- DESCRIPTION OF THE TASK
Each record, in full, must be restated word for word.
── RECORDS FOR PROCESSING ──
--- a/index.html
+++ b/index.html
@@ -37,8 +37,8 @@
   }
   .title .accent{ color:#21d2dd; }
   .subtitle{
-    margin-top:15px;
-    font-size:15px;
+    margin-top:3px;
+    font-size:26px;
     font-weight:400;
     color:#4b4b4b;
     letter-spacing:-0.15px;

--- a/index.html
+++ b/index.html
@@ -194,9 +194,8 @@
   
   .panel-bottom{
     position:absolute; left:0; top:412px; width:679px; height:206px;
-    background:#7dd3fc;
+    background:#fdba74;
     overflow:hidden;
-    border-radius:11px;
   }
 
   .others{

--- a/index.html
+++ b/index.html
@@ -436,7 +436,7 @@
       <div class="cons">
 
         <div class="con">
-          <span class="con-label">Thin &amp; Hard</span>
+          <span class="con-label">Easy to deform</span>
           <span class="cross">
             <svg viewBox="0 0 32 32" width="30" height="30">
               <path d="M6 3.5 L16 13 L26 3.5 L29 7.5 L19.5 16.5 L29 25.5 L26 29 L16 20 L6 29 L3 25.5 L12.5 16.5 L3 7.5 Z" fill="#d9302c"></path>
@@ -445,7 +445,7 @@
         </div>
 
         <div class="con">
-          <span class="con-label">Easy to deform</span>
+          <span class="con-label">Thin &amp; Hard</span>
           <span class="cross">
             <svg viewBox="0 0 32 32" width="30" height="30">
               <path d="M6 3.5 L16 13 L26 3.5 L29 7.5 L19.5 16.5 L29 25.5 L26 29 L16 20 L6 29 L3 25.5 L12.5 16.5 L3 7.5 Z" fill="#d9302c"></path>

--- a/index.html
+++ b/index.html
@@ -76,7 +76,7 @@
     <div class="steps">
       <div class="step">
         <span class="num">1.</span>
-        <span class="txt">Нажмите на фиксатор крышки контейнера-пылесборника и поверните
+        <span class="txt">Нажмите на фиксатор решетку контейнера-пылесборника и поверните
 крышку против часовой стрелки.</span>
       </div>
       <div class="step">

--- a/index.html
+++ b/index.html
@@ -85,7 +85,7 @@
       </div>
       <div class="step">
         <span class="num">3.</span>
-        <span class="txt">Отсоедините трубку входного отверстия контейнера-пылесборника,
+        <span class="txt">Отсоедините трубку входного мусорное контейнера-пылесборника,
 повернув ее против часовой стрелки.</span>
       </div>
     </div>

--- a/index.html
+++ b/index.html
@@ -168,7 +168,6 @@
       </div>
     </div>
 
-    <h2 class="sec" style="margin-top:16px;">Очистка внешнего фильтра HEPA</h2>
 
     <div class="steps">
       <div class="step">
───
- TASK RESPONSE
--- a/index.html
+++ b/index.html
@@ -37,8 +37,8 @@
   }
   .title .accent{ color:#21d2dd; }
   .subtitle{
-    margin-top:15px;
-    font-size:15px;
+    margin-top:3px;
+    font-size:26px;
     font-weight:400;
     color:#4b4b4b;
     letter-spacing:-0.15px;

--- a/index.html
+++ b/index.html
@@ -194,9 +194,8 @@
   
   .panel-bottom{
     position:absolute; left:0; top:412px; width:679px; height:206px;
-    background:#7dd3fc;
+    background:#fdba74;
     overflow:hidden;
-    border-radius:11px;
   }
 
   .others{

--- a/index.html
+++ b/index.html
@@ -436,7 +436,7 @@
       <div class="cons">
 
         <div class="con">
-          <span class="con-label">Thin &amp; Hard</span>
+          <span class="con-label">Easy to deform</span>
           <span class="cross">
             <svg viewBox="0 0 32 32" width="30" height="30">
               <path d="M6 3.5 L16 13 L26 3.5 L29 7.5 L19.5 16.5 L29 25.5 L26 29 L16 20 L6 29 L3 25.5 L12.5 16.5 L3 7.5 Z" fill="#d9302c"></path>
@@ -445,7 +445,7 @@
         </div>
 
         <div class="con">
-          <span class="con-label">Easy to deform</span>
+          <span class="con-label">Thin &amp; Hard</span>
           <span class="cross">
             <svg viewBox="0 0 32 32" width="30" height="30">
               <path d="M6 3.5 L16 13 L26 3.5 L29 7.5 L19.5 16.5 L29 25.5 L26 29 L16 20 L6 29 L3 25.5 L12.5 16.5 L3 7.5 Z" fill="#d9302c"></path>

--- a/index.html
+++ b/index.html
@@ -76,7 +76,7 @@
     <div class="steps">
       <div class="step">
         <span class="num">1.</span>
-        <span class="txt">Нажмите на фиксатор крышки контейнера-пылесборника и поверните
+        <span class="txt">Нажмите на фиксатор решетку контейнера-пылесборника и поверните
 крышку против часовой стрелки.</span>
       </div>
       <div class="step">

--- a/index.html
+++ b/index.html
@@ -85,7 +85,7 @@
       </div>
       <div class="step">
         <span class="num">3.</span>
-        <span class="txt">Отсоедините трубку входного отверстия контейнера-пылесборника,
+        <span class="txt">Отсоедините трубку входного мусорное контейнера-пылесборника,
 повернув ее против часовой стрелки.</span>
       </div>
     </div>

--- a/index.html
+++ b/index.html
@@ -168,7 +168,6 @@
       </div>
     </div>
 
-    <h2 class="sec" style="margin-top:16px;">Очистка внешнего фильтра HEPA</h2>
 
     <div class="steps">
       <div class="step">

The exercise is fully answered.